Data supplied:
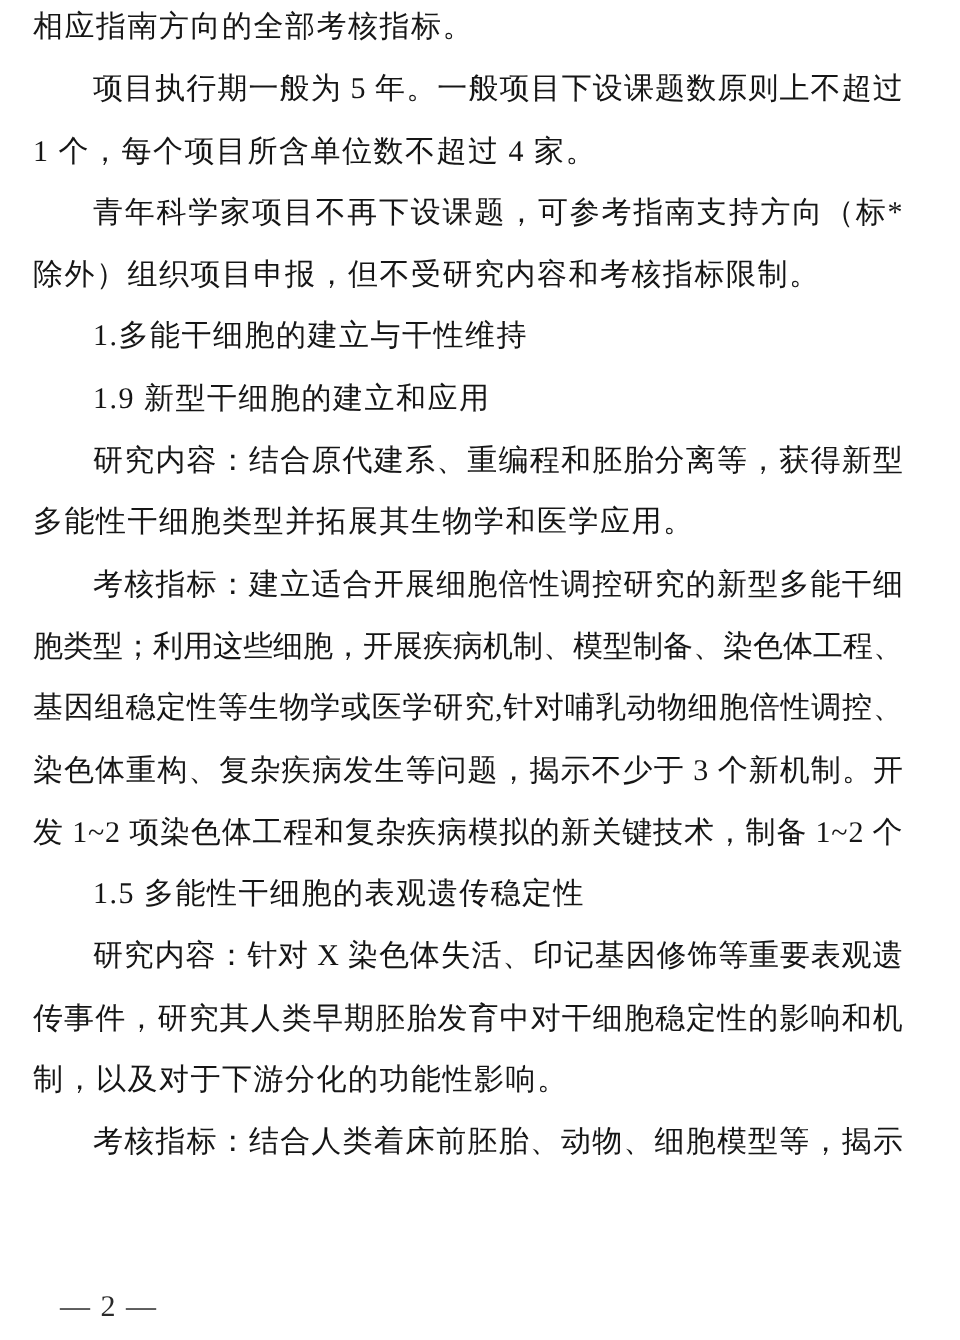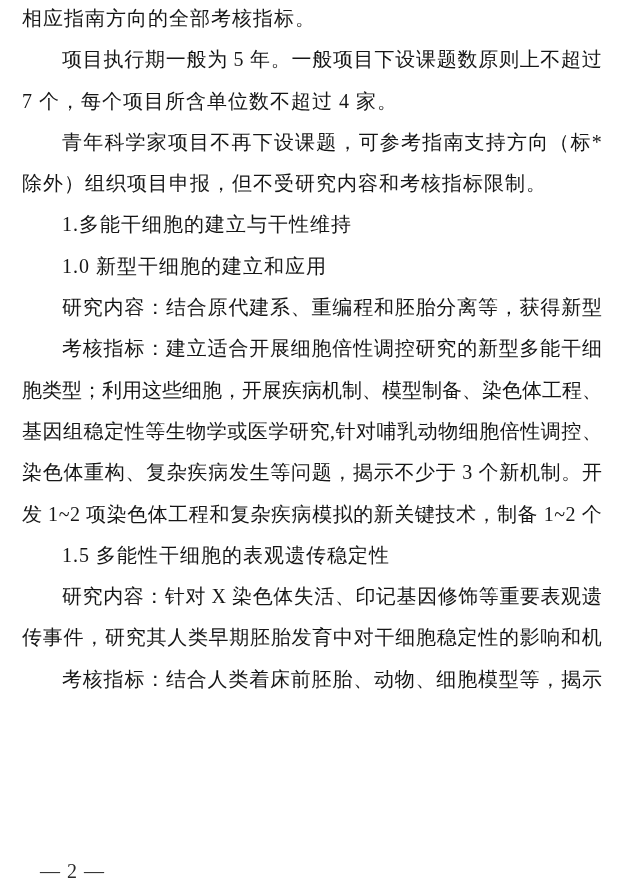--- a/index.html
+++ b/index.html
@@ -92,7 +92,7 @@
         <span>超</span>
         <span>过</span>
       </div>
-      <div class="line">7 个，每个项目所含单位数不超过 4 家。</div>
+      <div class="line">1 个，每个项目所含单位数不超过 4 家。</div>
       <div class="line indent fill">
         <span>青</span>
         <span>年</span>

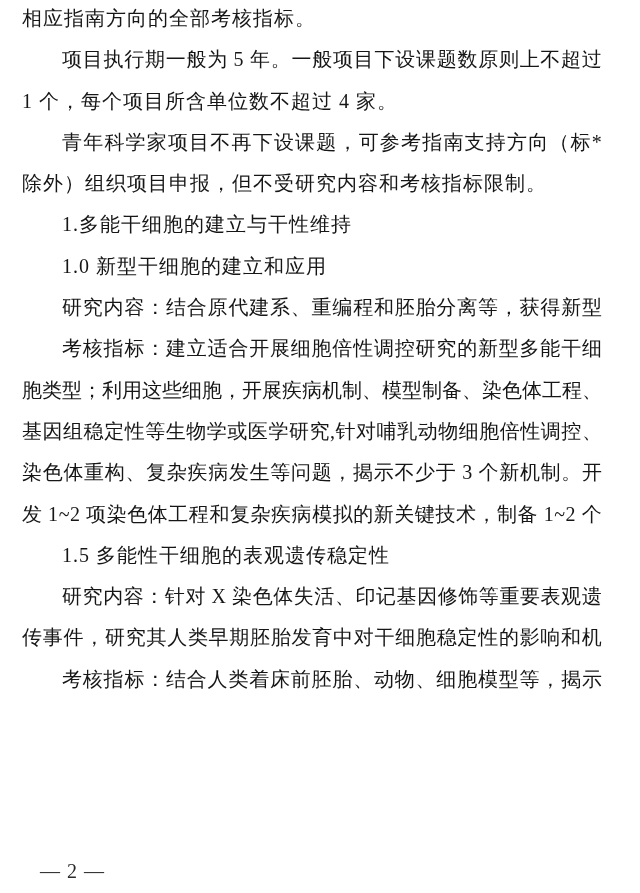--- a/index.html
+++ b/index.html
@@ -123,7 +123,7 @@
       </div>
       <div class="line">除外）组织项目申报，但不受研究内容和考核指标限制。</div>
       <div class="line indent">1.多能干细胞的建立与干性维持</div>
-      <div class="line indent">1.0 新型干细胞的建立和应用</div>
+      <div class="line indent">1.9 新型干细胞的建立和应用</div>
       <div class="line indent fill">
         <span>研</span>
         <span>究</span>

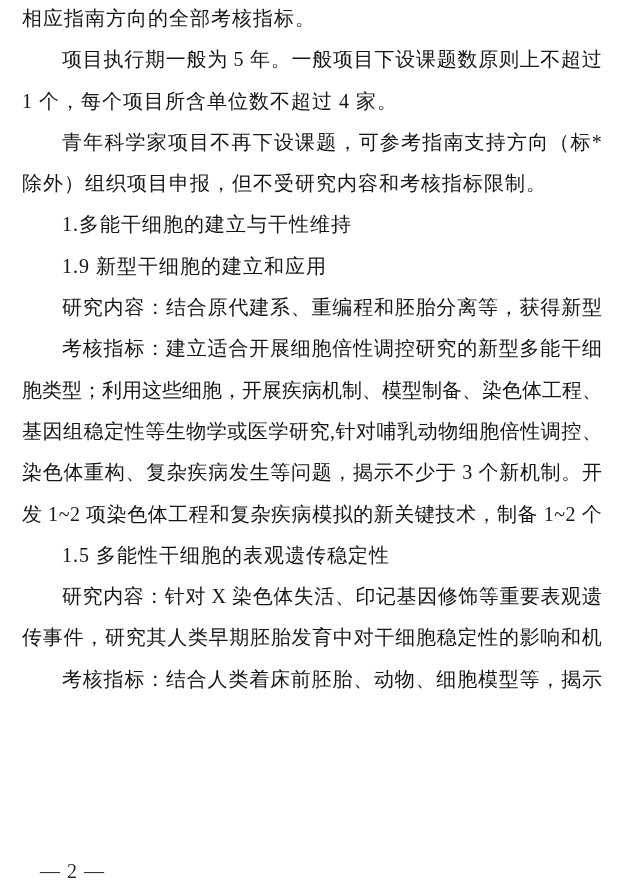--- a/index.html
+++ b/index.html
@@ -152,6 +152,7 @@
         <span>新</span>
         <span>型</span>
       </div>
+      <div class="line">多能性干细胞类型并拓展其生物学和医学应用。</div>
       <div class="line indent fill">
         <span>考</span>
         <span>核</span>

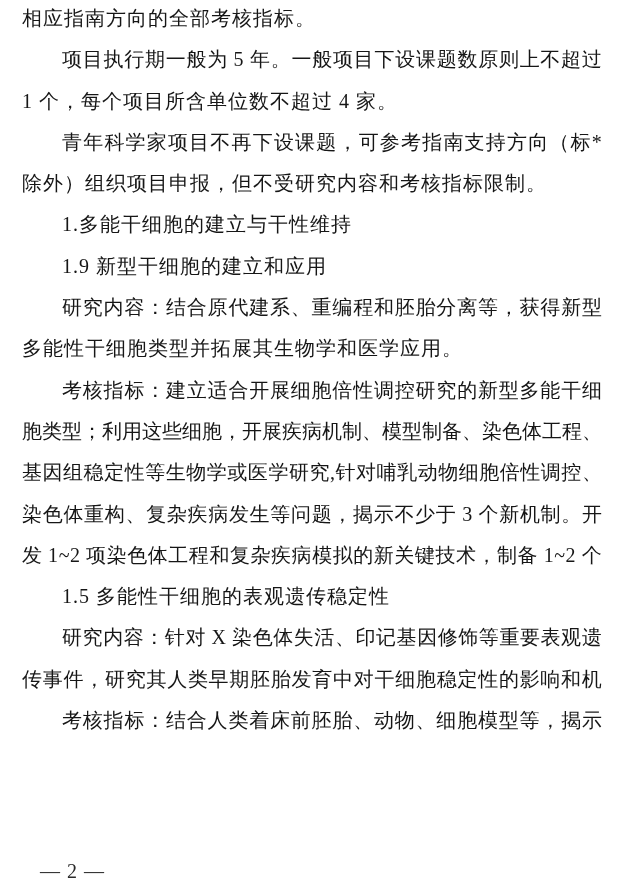--- a/index.html
+++ b/index.html
@@ -372,6 +372,7 @@
         <span>和</span>
         <span>机</span>
       </div>
+      <div class="line">制，以及对于下游分化的功能性影响。</div>
       <div class="line indent fill">
         <span>考</span>
         <span>核</span>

What you should do:
Word for word and without any pictures, return all of the lines above.

Answer box:
--- a/index.html
+++ b/index.html
@@ -92,7 +92,7 @@
         <span>超</span>
         <span>过</span>
       </div>
-      <div class="line">7 个，每个项目所含单位数不超过 4 家。</div>
+      <div class="line">1 个，每个项目所含单位数不超过 4 家。</div>
       <div class="line indent fill">
         <span>青</span>
         <span>年</span>

--- a/index.html
+++ b/index.html
@@ -123,7 +123,7 @@
       </div>
       <div class="line">除外）组织项目申报，但不受研究内容和考核指标限制。</div>
       <div class="line indent">1.多能干细胞的建立与干性维持</div>
-      <div class="line indent">1.0 新型干细胞的建立和应用</div>
+      <div class="line indent">1.9 新型干细胞的建立和应用</div>
       <div class="line indent fill">
         <span>研</span>
         <span>究</span>

--- a/index.html
+++ b/index.html
@@ -152,6 +152,7 @@
         <span>新</span>
         <span>型</span>
       </div>
+      <div class="line">多能性干细胞类型并拓展其生物学和医学应用。</div>
       <div class="line indent fill">
         <span>考</span>
         <span>核</span>

--- a/index.html
+++ b/index.html
@@ -372,6 +372,7 @@
         <span>和</span>
         <span>机</span>
       </div>
+      <div class="line">制，以及对于下游分化的功能性影响。</div>
       <div class="line indent fill">
         <span>考</span>
         <span>核</span>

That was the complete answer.